If you deploy to multiple regions or datacenters it doesn't matter how big you are -- you should orchestrate deployments so you don't deploy to all of them at the same time. If something breaks, you'd rather break a subset of regions than all of them.
You should also deploy new code to some kind of non-production environment before going to prod. Even companies with the best possible canarying in prod will still do that.
Some of the technology involved is definitely AWS-scale, but the principles of software rollout are broadly applicable.
The very first line of the article[1] calls it out, "....for enterprise-grade deployment pipelines." So I guess it's relevant for Fortune 500ish companies.
That said, a base version of this pipeline is very useful even for a small startups. I concede that it takes a bit of time (took me about a week) to setup end to end. By end to end I mean beginning with empty AWS account to setting up VPC, ECS, CloudFront, Fargate, Codepipeline and so on. But once set you don't have to touch it for months on end. Scaling up/down, if needed, is as simple as minor config change.
thats true. even if not amazon scale.. lets say you building multi tenant SaaS product. cell-architecture provide strong tenant isolation avoid noisy neighbor problem. other benefits like deploy changes to one cell so tenant may request delaying upgrade if they need to do pre-req work before hand.

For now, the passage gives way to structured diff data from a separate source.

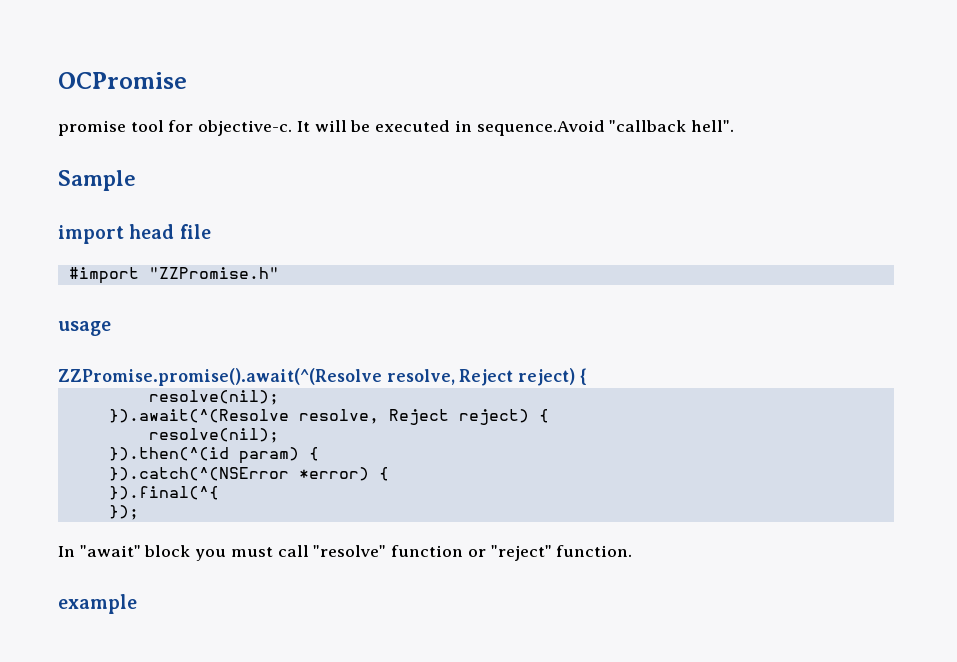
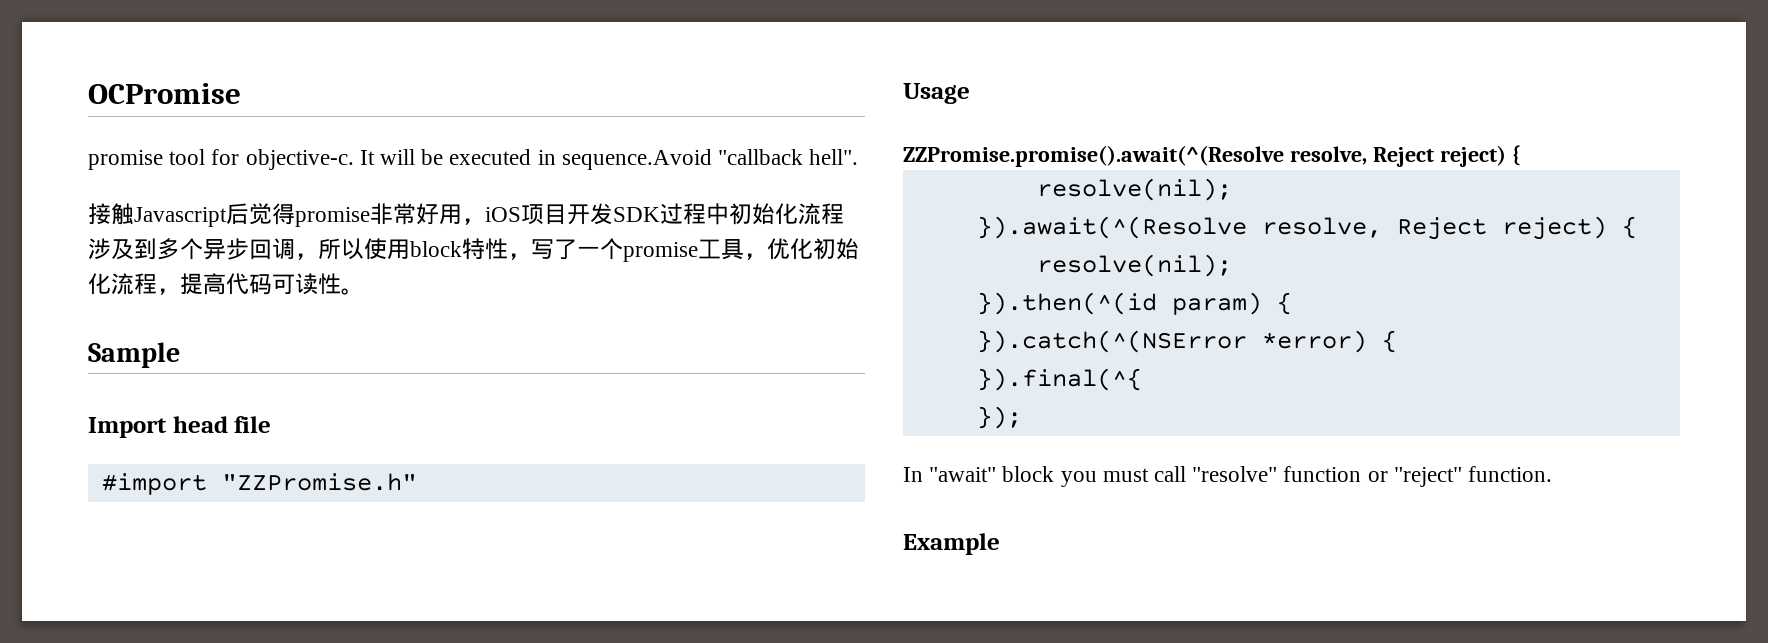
(734, 126) none -> [88,203,844,227] [88,238,859,262] [88,273,364,295] // 接触Javascript后觉得promise非常好用，iOS项目开发SDK过程中初始化流程涉及到多个异步回调，所以使用block特性，写了一个promise工具，优化初始化流程，提高代码可读性。
[58,225,124,244] import -> [88,417,167,438] Import
[58,321,111,336] usage -> [903,83,970,104] Usage
[58,594,137,614] example -> [903,533,1000,555] Example

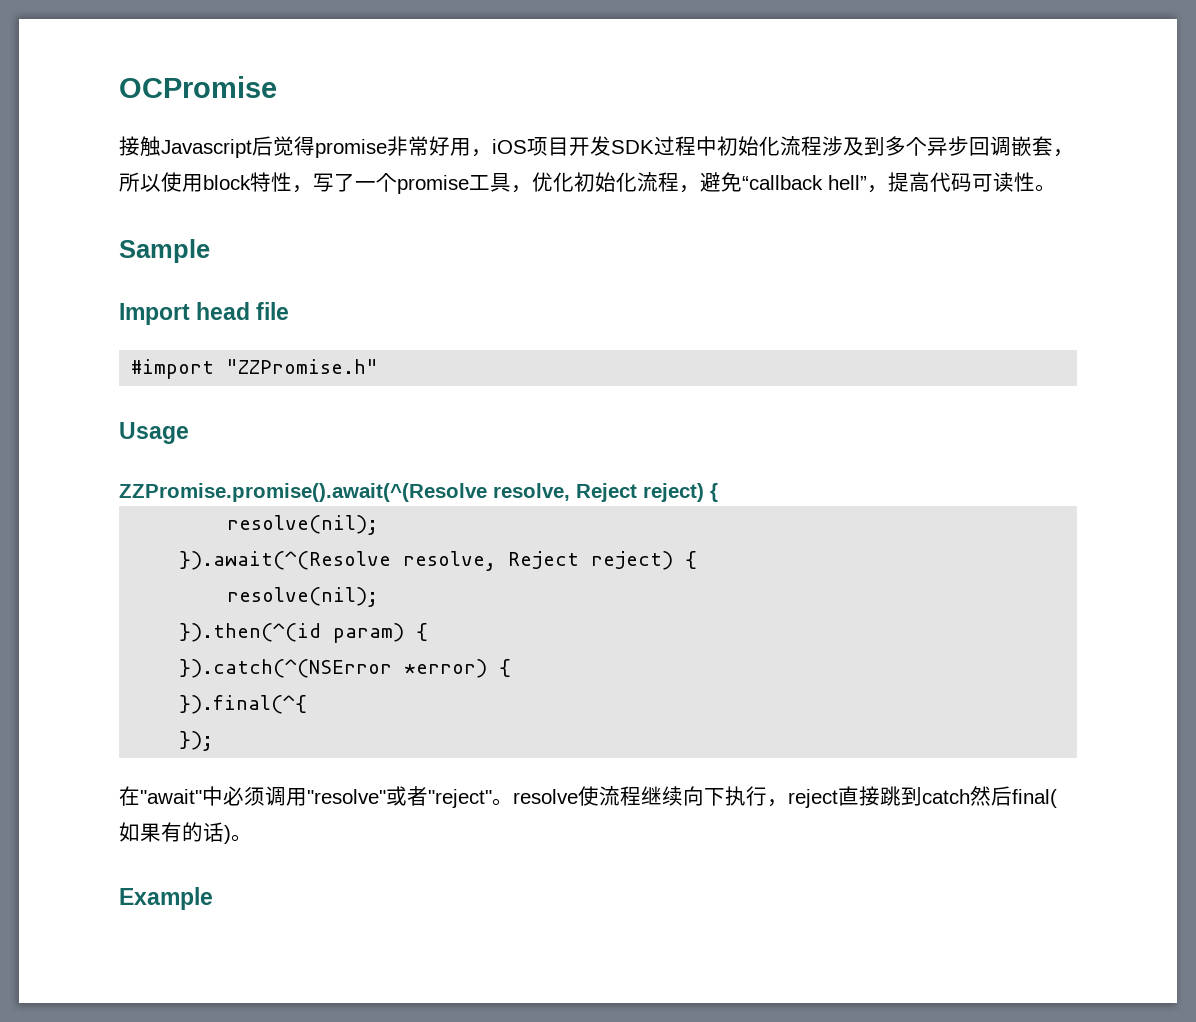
[88,149,859,170] // promise tool for objective-c. It will be executed in sequence.Avoid "callback hell". -> (277, 87) none
(295, 249) none -> [1011,136,1053,156] 嵌套
(180, 291) none -> [700,172,888,193] 避免“callback hell”，
[903,466,1553,487] In "await" block you must call "resolve" function or "reject" function. -> [119,786,1057,808] [119,822,252,844] 在"await"中必须调用"resolve"或者"reject"。resolve使流程继续向下执行，reject直接跳到catch然后final(如果有的话)。

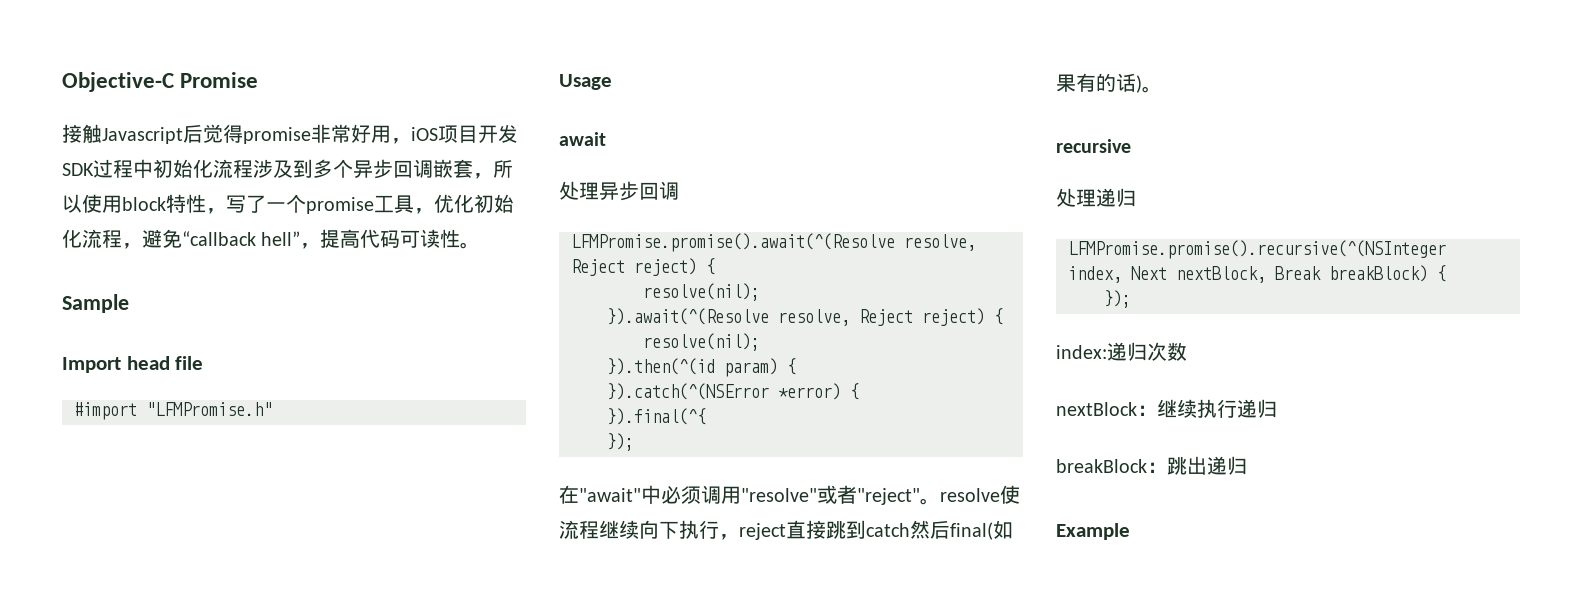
[119,76,277,98] OCPromise -> [62,72,259,92] Objective-C Promise
[226,359,379,374] "ZZPromise.h" -> [146,402,272,416] "LFMPromise.h"
[119,483,487,502] ZZPromise.promise().await(^(Resolve -> [559,132,606,146] [559,181,679,201] [571,233,895,252] await // 处理异步回调 // LFMPromise.promise().await(^(Resolve
(252, 838) none -> [1056,139,1131,153] [1056,188,1136,207] [1068,240,1446,259] [1068,265,1446,283] [1104,290,1131,308] [1056,342,1187,361] [1056,399,1277,418] [1056,456,1247,475] // recursive // 处理递归 // LFMPromise.promise().recursive(^(NSInteger index, Next nextBlock, Break breakBlock) { // }); // index:递归次数 // nextBlock：继续执行递归 // breakBlock：跳出递归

for ordinary service use case or web site.. most probability do not need this. over engineering infrastructure when should focus on customer and problem domain..thing that increase top or bottom line.
source: principal SDE who launched several services at amazon using cell architecture.
I've always seen AWS as a rather expensive answer to the build. Any other vps provider or even dedicated Colo is likely much cheaper and less locked-in than the amazon ecosystem.
That having been said, the "reference architecture" being offered just feels like a slow day in the AWS marketing department during a recession. Nothing really special about it unless I've completely missed something?
At $dayjob, AWS consultants regularly "assist" with architectures where the final solution is invariably draped across every one of the AWS proprietary offerings. Whether on purpose or not, the result is that customers are locked in and the budgets are often a "surprise!".
In my experience when negotiating any discounts the Amazon sales guys are very aware exactly how locked in the customer is. If they use a ton of proprietary AWS features Amazon may offer 5% discount, on the other hand if the customer uses Kubernetes and other stuff that is easy to move to another cloud they may offer 50% off.
I'm just curious, have you actually built and operated a feature-equivalent build/deploy system on VPSes? If so, color me impressed, I'd love to see some source code or other artifacts if you're willing to share.
very interestingly, Vercel [1] (which uses AWS for its deployment pipeline), does not use Codepipeline, Codebuild, etc. It uses Fargate for build performance reasons [2]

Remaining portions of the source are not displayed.